Sure, the mayor and governor probably made some bad calls, but Bush is the one whose bureacracy and state apparatus wasn't just ravaged by a hurricane. It's been sickening to watch how far down the administration has been trying to push the blame. Memories of Abu Ghraib. Memories of the third presidential debate: "Can you think of any mistakes you've made in the last four years?" I see no evidence that Bush will ever change his answer. 

Posted by Jonathan Green

Anonymous said...

If there's some plan here that "real" conservatives, who despise Bush for excessive federal spending, are going to join with liberals who as of today despise him for not building bigger levees in Louisiana (on most days, liberals despise levees because they interrupt the "natural flow"), I can only say, that won't be a happy or productive coalition. 

Posted by y81

Anonymous said...

Buchanan is advocating the conservative shift:


Posted by ExtraMSG

Anonymous said...


The terms "general welfare" and "domestic tranquility" in I.8.i are a preamble to the section, and are defined in the subsequent clauses. The whole purpose of those subsequent clauses is to define the finite reach of Congress' reach. If "promote the general welfare" was a substantive provision, as you suggest, then the remaining clauses are unnecessary and superfluous. As you're trying to read it, Clause i authorizes Congress to do anything that promotes the general welfare or secures our domestic tranquility, then needlessly wastes ink in Clauses 2 through 18 authorizing Congress to regulate commerce, coin money, establish a postal system, raise armies, and do other activities that are clearly for the general welfare. Because the section includes a *finite* list of Powers that promote the general welfare, it is improper to read the section as granting Congress *all powers* that might promote the general welfare. Clause 18 makes clear that the list of powers is restrictive, authorizing Congress to make "all Laws which shall be necessary and proper for carrying into Execution the foregoing Powers ." (Emphasis added.)

No matter how central you believe the responsibility to be, the Constitution's framers did not grant Congress the power to "collectively provid[e] security and aid at a time of crisis."  

Posted by Matt Evans

Anonymous said...

"Because the section includes a *finite* list of Powers that promote the general welfare, it is improper to read the section as granting Congress *all powers* that might promote the general welfare. Clause 18 makes clear that the list of powers is restrictive, authorizing Congress to make 'all Laws which shall be necessary and proper for carrying into Execution the foregoing Powers.'"

Well, this obviously takes us into an area that's been a can of worms ever since John Marshall decided his landmark cases.

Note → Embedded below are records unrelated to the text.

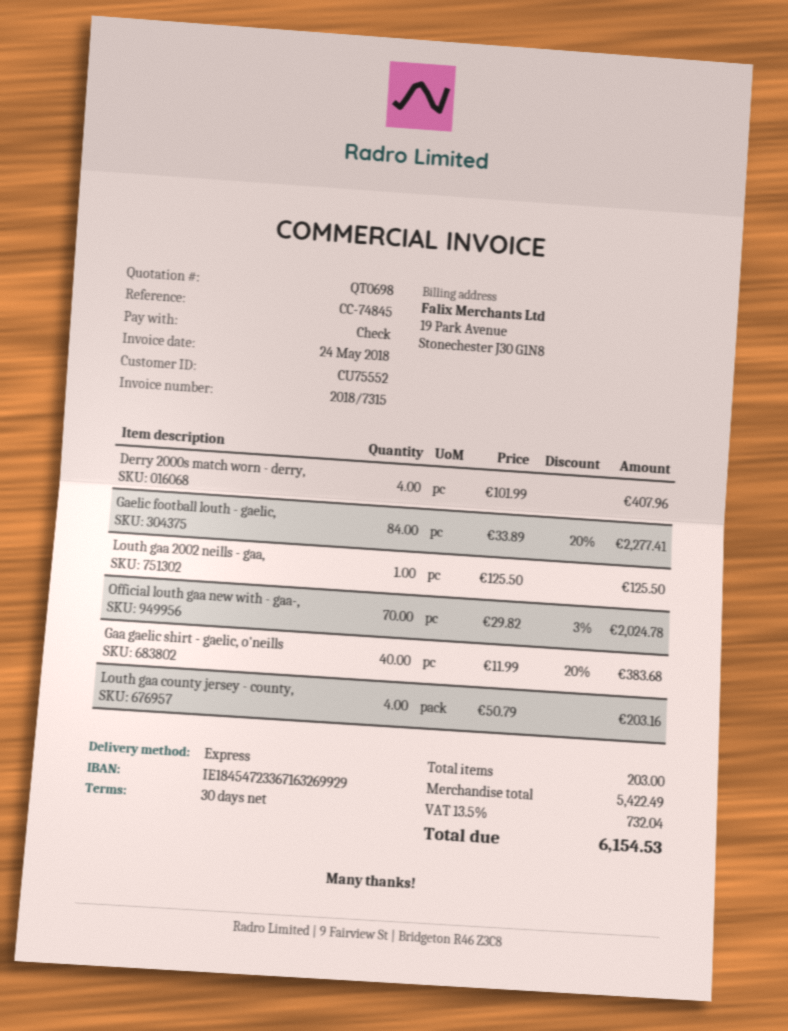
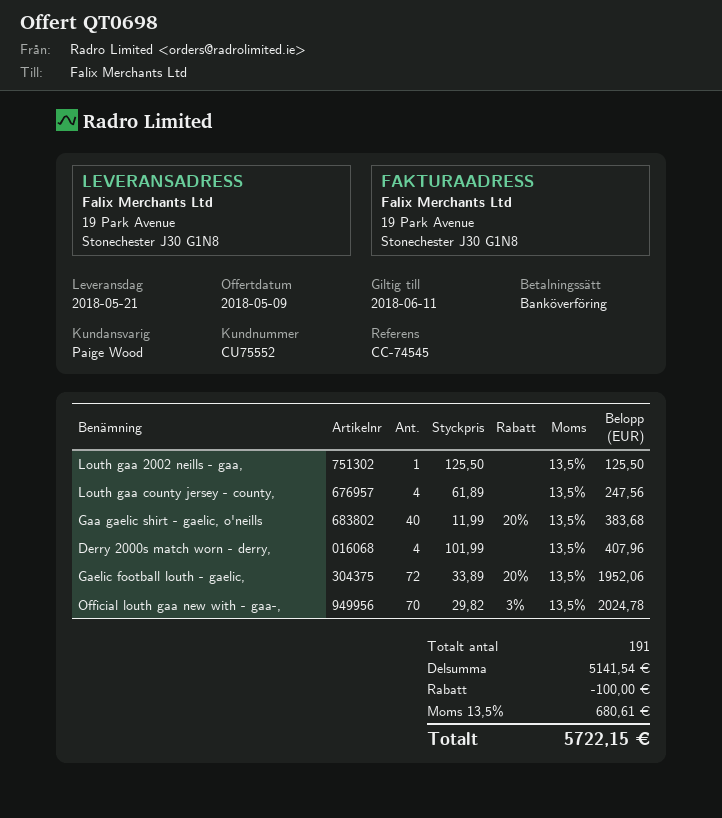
reference: CC-74845 -> CC-74545
payment method: cheque -> bank transfer
Gaelic football louth - gaelic,: 84 x 33.89 - 20% = 2277.41 -> 72 x 33.89 - 20% = 1952.06
Louth gaa county jersey - county,: 4 x 50.79 = 203.16 -> 4 x 61.89 = 247.56
total quantity: 203 -> 191
subtotal: 5422.49 -> 5141.54
discount: none -> 100.00
tax: 13.5% = 732.04 -> 13.5% = 680.61
total: 6154.53 -> 5722.15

If the only action which Congress may take which is constitutionally "necessary and proper" is that which is laid out explicitly in Clauses 2 through 18, then Clause 18 itself also "wastes ink"--why specificy additional necessary and proper action for, say, coining money, when the foregoing already authorizes Congress to coin money? Marshall's conclusion, of course, was that there's a lot more going on in the Constitution than that. He assumed (I think rightly) that carrying out the foregoing matters of general welfare made both necessary and proper actions which are not, in fact, part of that finite listing of what presumably defines the general welfare. In other words, people form governments in order to promote the common good; if the conceived common good does not require action which is specifically prohibited by the Constitution, and if it is a common good which can be plausibly connected to those elements of the general welfare which the authors of the Constitution did  bother to explicitly list in Clauses 2 through 18, then it's all good. Which means, that if a reasonable determination can be reached that promoting the general welfare includes "collectively providing security and aid at a time of crisis" (and I can't imagine anyone except a very small minority of Americans share such a determination, since to think otherwise would mean that most of the Departments of Defense, Energy, Health and Human Services, to say nothing of Homeland Security, are unconstitutional), then the federal government can and should step up to the plate. 

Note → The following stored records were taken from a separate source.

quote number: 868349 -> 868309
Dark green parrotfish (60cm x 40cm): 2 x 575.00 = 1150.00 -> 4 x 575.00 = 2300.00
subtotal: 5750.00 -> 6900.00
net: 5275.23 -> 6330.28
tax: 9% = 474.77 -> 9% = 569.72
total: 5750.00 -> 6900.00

Posted by Russell Arben Fox

Anonymous said...

"The point is, and that progressives often miss, is that most conservatives are uncomfortable with Bush on many levels."

I've heard this for years now, but I no longer beleive it. 90% of Republican conservatives supported Bush last year (that's plenty more than Reagan ever had). Kerry killed Bush among moderates. One of my biggest irritations of the past 4 1/2 years is conservatives have been able to have a president who has been in so many ways disasterously right wing and yet keep all their ideals separate and intact. I've grown tired of arguing that Bush isn't a good conservative and decided that I don't know what the term means. Unless I want to insist on being a pedant I need to admit that 90% of conservative Republicans have it right about conservatism means and Bush is it. There are many types of right wing politics. Pushing a prescription drug benefit and filling the budget with pork doesn't mean you don't fall nicely into one of them.

That said, I agree that the political history of the last four years is quite good for most stripes of good old fashioned conservatism. The part of Bushism that really is neoconservative--the foreign policy--has gradually been discredited, while the tax base is smaller than it has been in living memory and conservative cultural positions have turned out to be electoral money in the bank.

Gore wasn't a stupid candidate (he ran a bad campaign and had Nader to deal with, but still won the popular vote), and the Republicans would have done the same thing if they were in that situation. You might say that they did in 1988. But the idea that they wouldn't do anything like that in 2008 isn't true either. The dream candidate of the GOP establishment right now is Jeb (who actually polls pretty well against Hillary). McCain and Guiliani don't inspire anyone in the Republican leadership with excitement. Forget about their ideologies (which make the likes of Tom DeLay shudder). Politically the GOP would be playing a completely different game come campaign time--rather than activiating a very culturally minded base in places like Ohio, Arkansas, Florida and Louisiana, they'd actually have to go after moderates. This is a game which they may end up not being very good at.  

Posted by Jeremiah J.

Anonymous said...

Your response is hardly universal, Russell Fox. When I see a natural disaster with inept responses at the local, state, and federal level (and, in surrounding states, competent responses), my first response isn't to think we need more federal spending and more federal programs. 

Posted by Adam Greenwood

Anonymous said...

I saw a comment of yours that mentioned Christopher Lasch over at crooked timber, which brought me here. I don't know how much you agree with the ideas of Lasch, but your approval of Laura's quote that "no one can seriously talk of small government now" caught my attention. I would think Lasch would have the opposite attitude toward that sentiment, at least at the federal level. 

Posted by cm

Anonymous said...

It wasn't a natural disaster, it was a man-made disaster contingent on a natural event that was going to happen eventually. Read Acts of God: The Unnatural History of Natural Disasters for a primer on how (in this case) a hundred years of bad decisions by people, in most cases fully knowing the consequences of their actions, leads to disaster that hurts a whole lot of people that don't get to make the decisions.

IF the Chinese have known since the Han Dynasty to "keep the river bed deep and the banks low,"; don't you think the feds know this too?  

Posted by Western Dave

Anonymous said...

I kind of sympathize with conservatives who support Bush no matter what. I spent 8 years disatisfied with Clinton's squandering of his considerable political gifts and damnit, in 2000 I had a chance to send a message to the Democrats by voting for Nader. Having seen the results of that choice by myself and others like me, I can't in good faith recommend that others do likewise.